Copy out the listing below, keeping every character as is.

§ **RECORDS SUPPLIED**:
= Beginning of Section =

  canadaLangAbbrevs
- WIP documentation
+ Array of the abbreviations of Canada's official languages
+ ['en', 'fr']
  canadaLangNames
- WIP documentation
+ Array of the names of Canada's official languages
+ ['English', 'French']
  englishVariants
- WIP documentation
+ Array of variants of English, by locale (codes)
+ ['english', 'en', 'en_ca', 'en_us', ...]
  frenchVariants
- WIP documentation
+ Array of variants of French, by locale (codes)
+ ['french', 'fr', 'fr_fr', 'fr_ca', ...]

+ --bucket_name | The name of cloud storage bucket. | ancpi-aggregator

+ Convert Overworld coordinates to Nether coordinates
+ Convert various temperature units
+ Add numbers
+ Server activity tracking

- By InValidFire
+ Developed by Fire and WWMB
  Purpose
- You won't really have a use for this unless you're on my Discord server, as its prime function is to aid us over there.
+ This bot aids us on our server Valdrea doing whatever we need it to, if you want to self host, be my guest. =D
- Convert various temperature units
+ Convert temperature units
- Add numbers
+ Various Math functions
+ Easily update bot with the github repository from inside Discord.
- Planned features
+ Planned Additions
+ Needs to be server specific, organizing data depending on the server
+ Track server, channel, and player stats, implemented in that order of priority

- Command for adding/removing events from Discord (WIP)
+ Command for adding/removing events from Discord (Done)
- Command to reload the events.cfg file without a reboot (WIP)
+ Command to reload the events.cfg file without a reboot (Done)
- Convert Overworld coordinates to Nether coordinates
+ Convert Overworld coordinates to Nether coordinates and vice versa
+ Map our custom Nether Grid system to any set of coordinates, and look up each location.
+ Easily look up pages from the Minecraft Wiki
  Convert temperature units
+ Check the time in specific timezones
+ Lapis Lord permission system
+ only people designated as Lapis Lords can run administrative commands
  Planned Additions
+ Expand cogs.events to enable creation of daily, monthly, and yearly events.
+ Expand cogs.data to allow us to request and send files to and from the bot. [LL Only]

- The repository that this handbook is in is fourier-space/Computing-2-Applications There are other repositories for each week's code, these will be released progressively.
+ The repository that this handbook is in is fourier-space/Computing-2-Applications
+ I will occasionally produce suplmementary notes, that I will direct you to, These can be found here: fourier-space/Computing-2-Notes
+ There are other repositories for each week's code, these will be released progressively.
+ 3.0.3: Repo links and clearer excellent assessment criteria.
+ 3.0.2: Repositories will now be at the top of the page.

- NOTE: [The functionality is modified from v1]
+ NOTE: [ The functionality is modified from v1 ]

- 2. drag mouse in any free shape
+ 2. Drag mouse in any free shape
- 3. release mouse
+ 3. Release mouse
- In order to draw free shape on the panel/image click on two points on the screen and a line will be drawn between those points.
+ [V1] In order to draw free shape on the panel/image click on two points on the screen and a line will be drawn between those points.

= End of Section =

§ **EXERCISE RESULT**:
  canadaLangAbbrevs
- WIP documentation
+ Array of the abbreviations of Canada's official languages
+ ['en', 'fr']
  canadaLangNames
- WIP documentation
+ Array of the names of Canada's official languages
+ ['English', 'French']
  englishVariants
- WIP documentation
+ Array of variants of English, by locale (codes)
+ ['english', 'en', 'en_ca', 'en_us', ...]
  frenchVariants
- WIP documentation
+ Array of variants of French, by locale (codes)
+ ['french', 'fr', 'fr_fr', 'fr_ca', ...]

+ --bucket_name | The name of cloud storage bucket. | ancpi-aggregator

+ Convert Overworld coordinates to Nether coordinates
+ Convert various temperature units
+ Add numbers
+ Server activity tracking

- By InValidFire
+ Developed by Fire and WWMB
  Purpose
- You won't really have a use for this unless you're on my Discord server, as its prime function is to aid us over there.
+ This bot aids us on our server Valdrea doing whatever we need it to, if you want to self host, be my guest. =D
- Convert various temperature units
+ Convert temperature units
- Add numbers
+ Various Math functions
+ Easily update bot with the github repository from inside Discord.
- Planned features
+ Planned Additions
+ Needs to be server specific, organizing data depending on the server
+ Track server, channel, and player stats, implemented in that order of priority

- Command for adding/removing events from Discord (WIP)
+ Command for adding/removing events from Discord (Done)
- Command to reload the events.cfg file without a reboot (WIP)
+ Command to reload the events.cfg file without a reboot (Done)
- Convert Overworld coordinates to Nether coordinates
+ Convert Overworld coordinates to Nether coordinates and vice versa
+ Map our custom Nether Grid system to any set of coordinates, and look up each location.
+ Easily look up pages from the Minecraft Wiki
  Convert temperature units
+ Check the time in specific timezones
+ Lapis Lord permission system
+ only people designated as Lapis Lords can run administrative commands
  Planned Additions
+ Expand cogs.events to enable creation of daily, monthly, and yearly events.
+ Expand cogs.data to allow us to request and send files to and from the bot. [LL Only]

- The repository that this handbook is in is fourier-space/Computing-2-Applications There are other repositories for each week's code, these will be released progressively.
+ The repository that this handbook is in is fourier-space/Computing-2-Applications
+ I will occasionally produce suplmementary notes, that I will direct you to, These can be found here: fourier-space/Computing-2-Notes
+ There are other repositories for each week's code, these will be released progressively.
+ 3.0.3: Repo links and clearer excellent assessment criteria.
+ 3.0.2: Repositories will now be at the top of the page.

- NOTE: [The functionality is modified from v1]
+ NOTE: [ The functionality is modified from v1 ]

- 2. drag mouse in any free shape
+ 2. Drag mouse in any free shape
- 3. release mouse
+ 3. Release mouse
- In order to draw free shape on the panel/image click on two points on the screen and a line will be drawn between those points.
+ [V1] In order to draw free shape on the panel/image click on two points on the screen and a line will be drawn between those points.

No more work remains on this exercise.